FRANCE đŸ‡«đŸ‡· (Les drogues – Faits et chiffres): le tabac et l’alcool sont responsables d’environ 130.000 dĂ©cĂšs par an, ce chiffre descend Ă  30 pour la cocaĂŻne et en-dessous de la barre des 10 morts pour le cannabis

Bien que clivante, la question des drogues illicites prend de plus en plus de place au sein du dĂ©bat public en France, et plus particuliĂšrement concernant la lĂ©galisation ou non du cannabis.
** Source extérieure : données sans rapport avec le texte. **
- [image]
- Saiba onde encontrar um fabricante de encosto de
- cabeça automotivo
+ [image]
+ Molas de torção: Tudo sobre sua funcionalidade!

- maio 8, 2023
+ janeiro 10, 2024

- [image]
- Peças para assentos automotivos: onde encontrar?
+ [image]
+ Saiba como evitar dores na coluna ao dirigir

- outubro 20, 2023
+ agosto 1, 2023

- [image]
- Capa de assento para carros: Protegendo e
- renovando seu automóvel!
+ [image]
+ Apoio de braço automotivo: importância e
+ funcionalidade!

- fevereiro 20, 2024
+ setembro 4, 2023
L’opinion publique est, en effet, trĂšs partagĂ©e sur le sujet : si 50 % se positionnent en faveur d’une autorisation de la consommation du cannabis, l’autre moitiĂ© y est opposĂ©e.

Publié par Statista Research Department,  le 20 oct. 2020

Le rapport qu’entretient la France avec le cannabis est empli de paradoxes : alors que l’Hexagone dispose d’une des lĂ©gislations europĂ©ennes les plus restrictives, en pĂ©nalisant purement et simplement la consommation (Ă  l’inverse d’autres pays comme l’Allemagne qui l’ont dĂ©pĂ©nalisĂ©e, ou encore les Pays-Bas et l’Espagne qui la tolĂšrent et l’encadrent), c’est aussi en France que l’on trouve la plus forte proportion de personnes ayant dĂ©jĂ  expĂ©rimentĂ© cette substance (45 %).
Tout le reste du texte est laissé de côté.